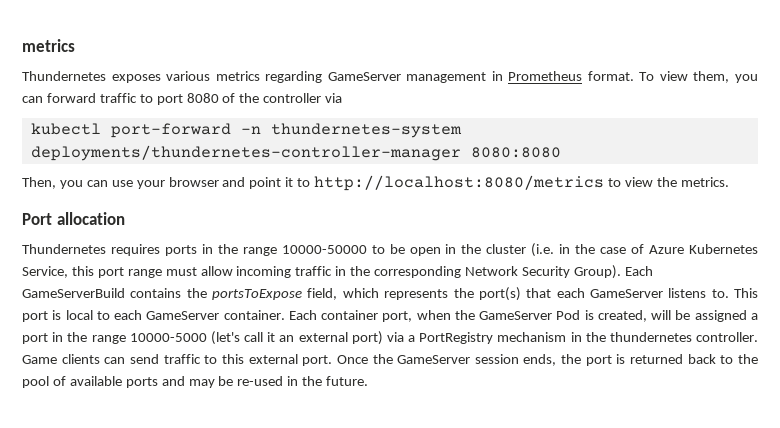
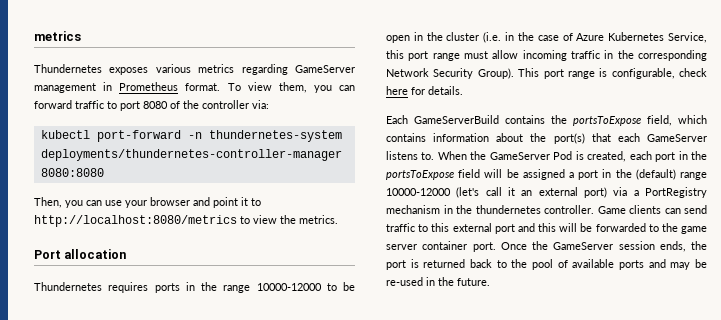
[325,93,343,103] via -> [252,100,269,109] via:
[281,245,367,254] 10000-50000 -> [256,283,322,291] 10000-12000
(621, 272) none -> [518,68,707,79] [386,86,463,95] This port range is configurable, check here for details. //
[384,289,449,300] represents -> [386,133,524,142] contains information about
[734,288,758,298] [22,310,451,322] This port is local to each GameServer container. Each container port, when -> [437,151,467,160] When
(647, 316) none -> [629,151,707,162] [386,169,481,180] each port in the portsToExpose field
[91,333,207,344] range 10000-5000 -> [635,169,707,180] [386,188,451,196] (default) range 10000-12000
(298, 359) none -> [494,223,707,234] [386,241,468,250] port and this will be forwarded to the game server container

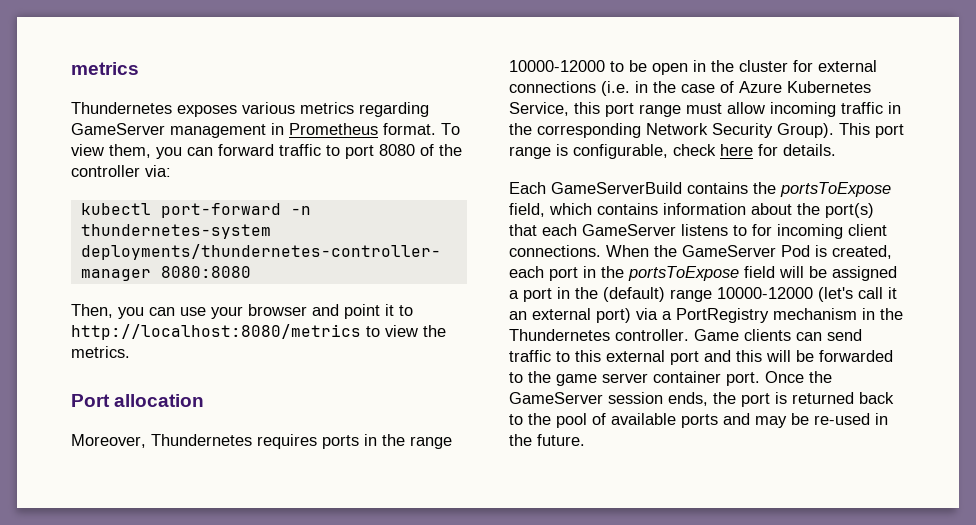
(127, 254) none -> [71,434,146,448] Moreover,
(480, 36) none -> [793,60,877,72] [509,81,596,93] for external connections
[421,152,435,160] to. -> [733,224,887,239] [509,245,601,257] to for incoming client connections.
[475,205,541,214] thundernetes -> [509,329,610,341] Thundernetes

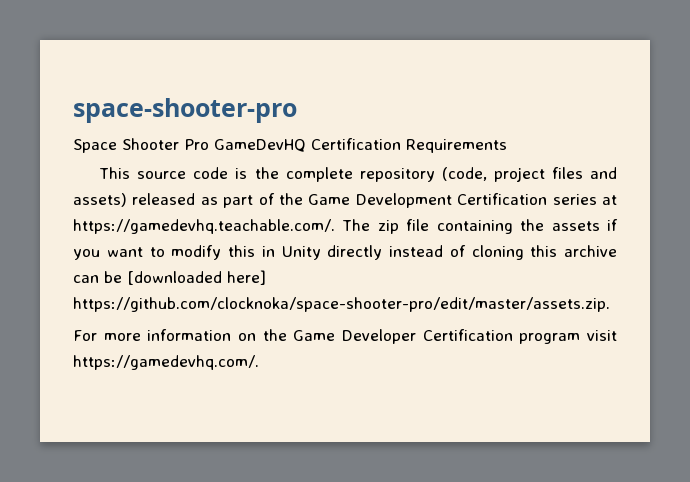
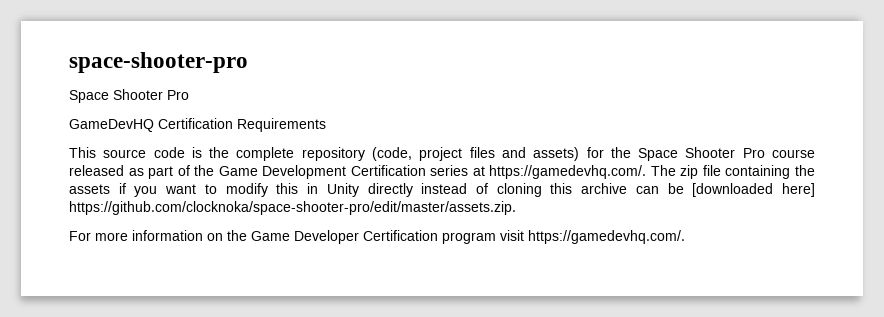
(209, 144) none -> (189, 95) //
(127, 200) none -> [586,147,815,161] for the Space Shooter Pro course
[73,219,335,234] https://gamedevhq.teachable.com/. -> [489,165,647,179] https://gamedevhq.com/.

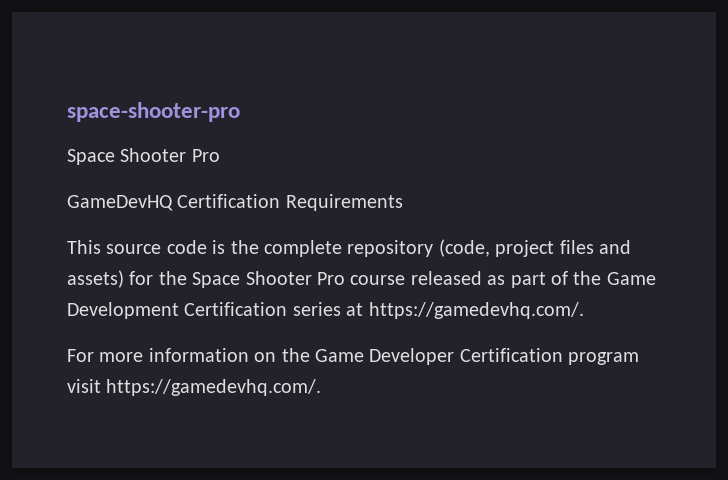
[650,165,815,179] [69,183,815,197] [69,201,516,215] The zip file containing the assets if you want to modify this in Unity directly instead of cloning this archive can be [downloaded here] https://github.com/clocknoka/space-shooter-pro/edit/master/assets.zip. -> (584, 310) none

⁂

## TASK STATEMENT
Only lines holding the word "here" are wanted; list them all from the material.

## RESULT OF THIS TASK
(621, 272) none -> [518,68,707,79] [386,86,463,95] This port range is configurable, check here for details. //
[650,165,815,179] [69,183,815,197] [69,201,516,215] The zip file containing the assets if you want to modify this in Unity directly instead of cloning this archive can be [downloaded here] https://github.com/clocknoka/space-shooter-pro/edit/master/assets.zip. -> (584, 310) none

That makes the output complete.